══ MATERIAL SUPPLIED ══
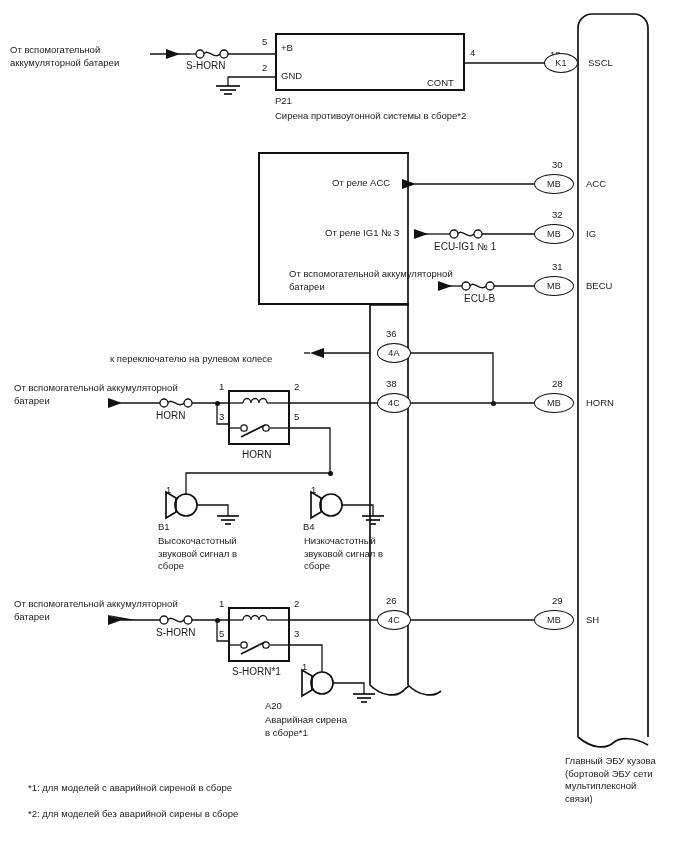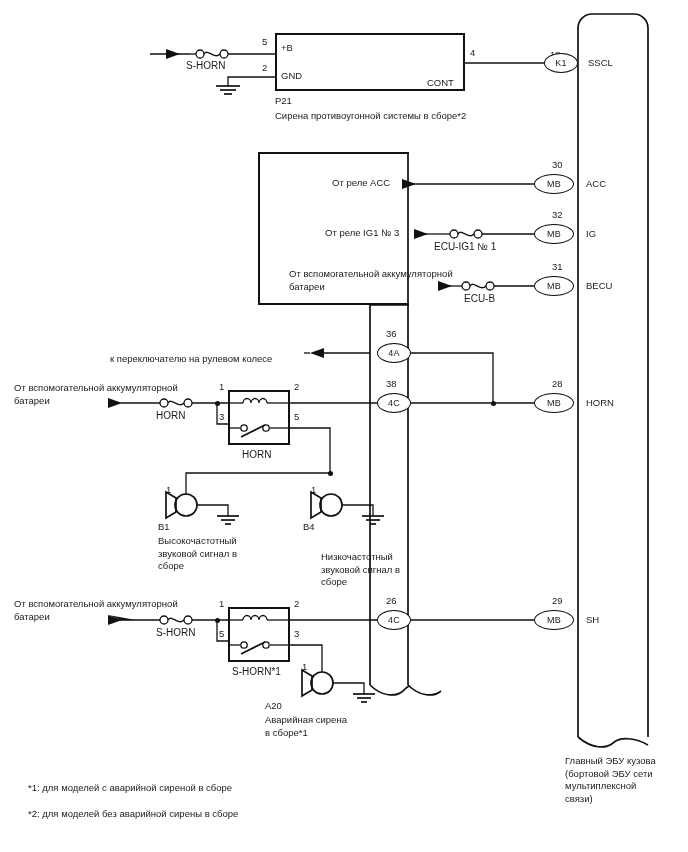--- a/index.html
+++ b/index.html
@@ -43,20 +43,22 @@
     <path class="st2" d="M408,685 C420,697 434,697 441,691"></path>
   </svg>
 
   <div class="box" style="left:258px;top:152px;width:151px;height:153px;border-right:none;"></div>
 
   <svg style="left:0;top:0;width:688px;height:852px;">
     <path class="st2" d="M409,305 L370,305 L370,685"></path>
     <path class="st2" d="M370,685 C382,697 396,697 403,691 C407,687 409,686 409,686"></path>
   </svg>
 
+  <div class="t" style="left:10px;top:44px;">От вспомогательной
+аккумуляторной батареи</div>
 
   <svg style="left:0;top:0;width:688px;height:852px;">
     <path class="st" d="M150,54 L190,54"></path>
     <path d="M166,49 L180,54 L166,59 Z" fill="#111"></path>
     <path class="st" d="M190,54 L196,54"></path>
     <path class="st" d="M228,54 L275,54"></path>
 
     <circle class="fillw" cx="200" cy="54" r="4"></circle>
     <circle class="fillw" cx="224" cy="54" r="4"></circle>
     <path class="st" d="M204,54 C208,48 214,60 220,54"></path>
@@ -220,21 +222,21 @@
   <div class="t" style="left:311px;top:484px;">1</div>
   <svg style="left:0;top:0;width:688px;height:852px;">
     <circle class="st2" cx="331" cy="505" r="11"></circle>
     <path class="st2" d="M321,498 L311,492 L311,518 L321,512 Z" fill="#fff"></path>
     <path class="st" d="M342,505 L373,505 L373,516"></path>
     <path class="st2" d="M362,516 L384,516"></path>
     <path class="st2" d="M366,520 L380,520"></path>
     <path class="st2" d="M370,524 L376,524"></path>
   </svg>
   <div class="t" style="left:303px;top:521px;">B4</div>
-  <div class="t" style="left:321px;top:535px;margin-top:16px;">Низкочастотный
+  <div class="t" style="left:304px;top:535px;">Низкочастотный
 звуковой сигнал в
 сборе</div>
 
   <div class="t" style="left:14px;top:598px;">От вспомогательной аккумуляторной
 батареи</div>
   <svg style="left:0;top:0;width:688px;height:852px;">
     <path class="st" d="M108,620 L122,620"></path>
     <path d="M108,615 L122,620 L136,620" fill="#111"></path>
     <path d="M108,615 L122,620 L108,625 Z" fill="#111"></path>
     <path class="st" d="M122,620 L160,620"></path>

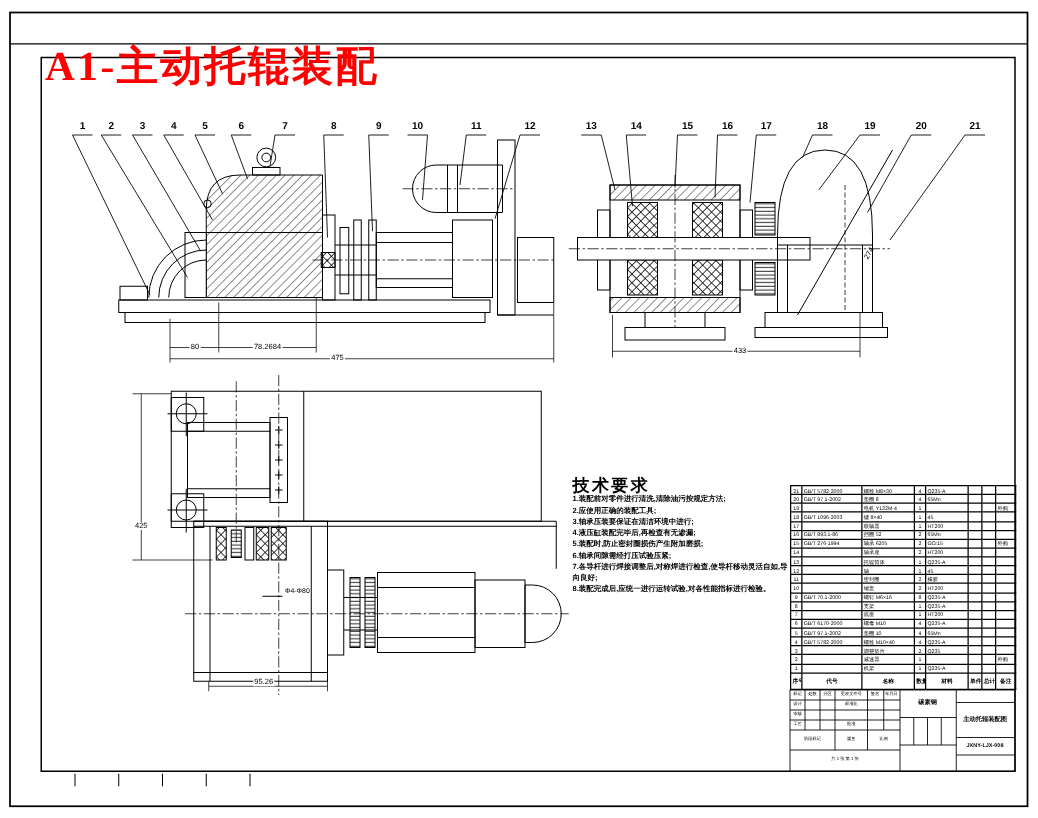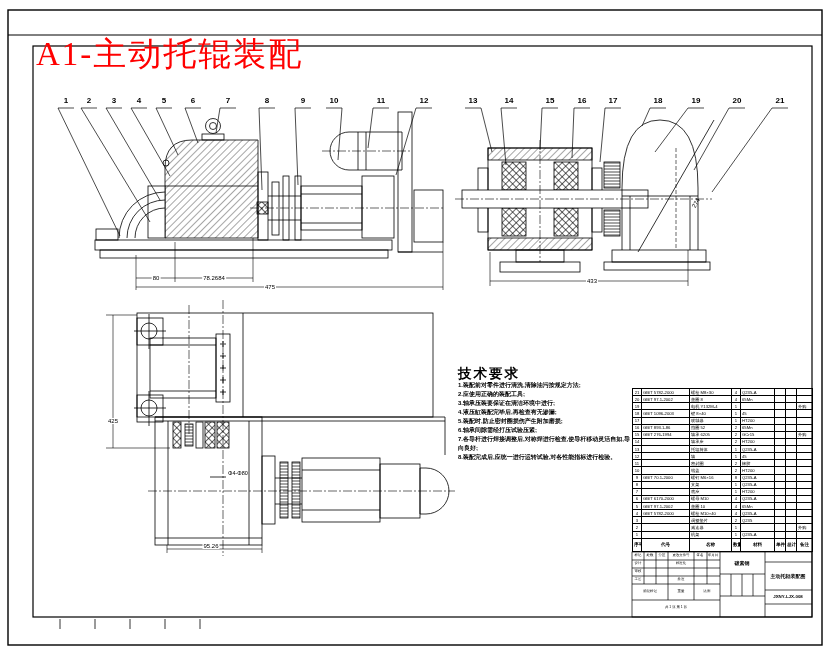--- a/index.html
+++ b/index.html
@@ -1,26 +1,26 @@
 <!DOCTYPE html>
 <html><head>
 <meta charset="utf-8">
 <style>
   html,body{margin:0;padding:0;background:#fff;}
   #sheet{position:relative;width:830px;height:654px;background:#fff;overflow:hidden;
          font-family:"Liberation Sans",sans-serif;color:#000;}
   #linework{position:absolute;left:0;top:0;}
   #title-stamp{position:absolute;left:36px;top:36px;font-family:"Liberation Serif",serif;
-    font-weight:normal;font-size:33px;line-height:36px;color:#f00;letter-spacing:2px;white-space:nowrap;}
+    font-weight:bold;font-size:33px;line-height:36px;color:#f00;letter-spacing:2px;white-space:nowrap;}
   .callout{position:absolute;transform:translateX(-50%);font-weight:bold;font-size:8px;line-height:8px;}
   .dim{position:absolute;transform:translate(-50%,-50%);font-size:6px;line-height:1;
        background:#fff;padding:0 1px;white-space:nowrap;}
   .dim-rot{position:absolute;transform:translate(-50%,-50%) rotate(-61deg);font-size:6px;line-height:1;white-space:nowrap;}
   .dim-sm{position:absolute;font-size:5.5px;line-height:1;white-space:nowrap;}
-  #techreq{position:absolute;left:458px;top:366px;width:172px;}
+  #techreq{position:absolute;left:458px;top:381px;width:172px;}
   #techreq .tr-head{font-weight:bold;font-size:13.5px;line-height:15px;letter-spacing:2px;}
   #techreq .tr-item{font-weight:bold;font-size:6px;line-height:9px;}
   #bom{position:absolute;left:632px;top:388px;width:180px;height:164px;border-collapse:collapse;table-layout:fixed;}
   #bom td{border:0.5px solid #000;font-size:4.2px;line-height:5px;padding:0 1px;height:6px;
           overflow:hidden;white-space:nowrap;}
   #bom tr.bom-head td{height:12px;font-size:4.6px;text-align:center;font-weight:bold;}
   #bom td.c{text-align:center;}
   .tb-label{position:absolute;transform:translate(-50%,-50%);font-size:3.4px;line-height:1;white-space:nowrap;}
 </style>
 </head>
═══
This calls for an exact copy of all the entries above, with the pictures omitted.

--- a/index.html
+++ b/index.html
@@ -43,20 +43,22 @@
     <path class="st2" d="M408,685 C420,697 434,697 441,691"></path>
   </svg>
 
   <div class="box" style="left:258px;top:152px;width:151px;height:153px;border-right:none;"></div>
 
   <svg style="left:0;top:0;width:688px;height:852px;">
     <path class="st2" d="M409,305 L370,305 L370,685"></path>
     <path class="st2" d="M370,685 C382,697 396,697 403,691 C407,687 409,686 409,686"></path>
   </svg>
 
+  <div class="t" style="left:10px;top:44px;">От вспомогательной
+аккумуляторной батареи</div>
 
   <svg style="left:0;top:0;width:688px;height:852px;">
     <path class="st" d="M150,54 L190,54"></path>
     <path d="M166,49 L180,54 L166,59 Z" fill="#111"></path>
     <path class="st" d="M190,54 L196,54"></path>
     <path class="st" d="M228,54 L275,54"></path>
 
     <circle class="fillw" cx="200" cy="54" r="4"></circle>
     <circle class="fillw" cx="224" cy="54" r="4"></circle>
     <path class="st" d="M204,54 C208,48 214,60 220,54"></path>
@@ -220,21 +222,21 @@
   <div class="t" style="left:311px;top:484px;">1</div>
   <svg style="left:0;top:0;width:688px;height:852px;">
     <circle class="st2" cx="331" cy="505" r="11"></circle>
     <path class="st2" d="M321,498 L311,492 L311,518 L321,512 Z" fill="#fff"></path>
     <path class="st" d="M342,505 L373,505 L373,516"></path>
     <path class="st2" d="M362,516 L384,516"></path>
     <path class="st2" d="M366,520 L380,520"></path>
     <path class="st2" d="M370,524 L376,524"></path>
   </svg>
   <div class="t" style="left:303px;top:521px;">B4</div>
-  <div class="t" style="left:321px;top:535px;margin-top:16px;">Низкочастотный
+  <div class="t" style="left:304px;top:535px;">Низкочастотный
 звуковой сигнал в
 сборе</div>
 
   <div class="t" style="left:14px;top:598px;">От вспомогательной аккумуляторной
 батареи</div>
   <svg style="left:0;top:0;width:688px;height:852px;">
     <path class="st" d="M108,620 L122,620"></path>
     <path d="M108,615 L122,620 L136,620" fill="#111"></path>
     <path d="M108,615 L122,620 L108,625 Z" fill="#111"></path>
     <path class="st" d="M122,620 L160,620"></path>

--- a/index.html
+++ b/index.html
@@ -1,26 +1,26 @@
 <!DOCTYPE html>
 <html><head>
 <meta charset="utf-8">
 <style>
   html,body{margin:0;padding:0;background:#fff;}
   #sheet{position:relative;width:830px;height:654px;background:#fff;overflow:hidden;
          font-family:"Liberation Sans",sans-serif;color:#000;}
   #linework{position:absolute;left:0;top:0;}
   #title-stamp{position:absolute;left:36px;top:36px;font-family:"Liberation Serif",serif;
-    font-weight:normal;font-size:33px;line-height:36px;color:#f00;letter-spacing:2px;white-space:nowrap;}
+    font-weight:bold;font-size:33px;line-height:36px;color:#f00;letter-spacing:2px;white-space:nowrap;}
   .callout{position:absolute;transform:translateX(-50%);font-weight:bold;font-size:8px;line-height:8px;}
   .dim{position:absolute;transform:translate(-50%,-50%);font-size:6px;line-height:1;
        background:#fff;padding:0 1px;white-space:nowrap;}
   .dim-rot{position:absolute;transform:translate(-50%,-50%) rotate(-61deg);font-size:6px;line-height:1;white-space:nowrap;}
   .dim-sm{position:absolute;font-size:5.5px;line-height:1;white-space:nowrap;}
-  #techreq{position:absolute;left:458px;top:366px;width:172px;}
+  #techreq{position:absolute;left:458px;top:381px;width:172px;}
   #techreq .tr-head{font-weight:bold;font-size:13.5px;line-height:15px;letter-spacing:2px;}
   #techreq .tr-item{font-weight:bold;font-size:6px;line-height:9px;}
   #bom{position:absolute;left:632px;top:388px;width:180px;height:164px;border-collapse:collapse;table-layout:fixed;}
   #bom td{border:0.5px solid #000;font-size:4.2px;line-height:5px;padding:0 1px;height:6px;
           overflow:hidden;white-space:nowrap;}
   #bom tr.bom-head td{height:12px;font-size:4.6px;text-align:center;font-weight:bold;}
   #bom td.c{text-align:center;}
   .tb-label{position:absolute;transform:translate(-50%,-50%);font-size:3.4px;line-height:1;white-space:nowrap;}
 </style>
 </head>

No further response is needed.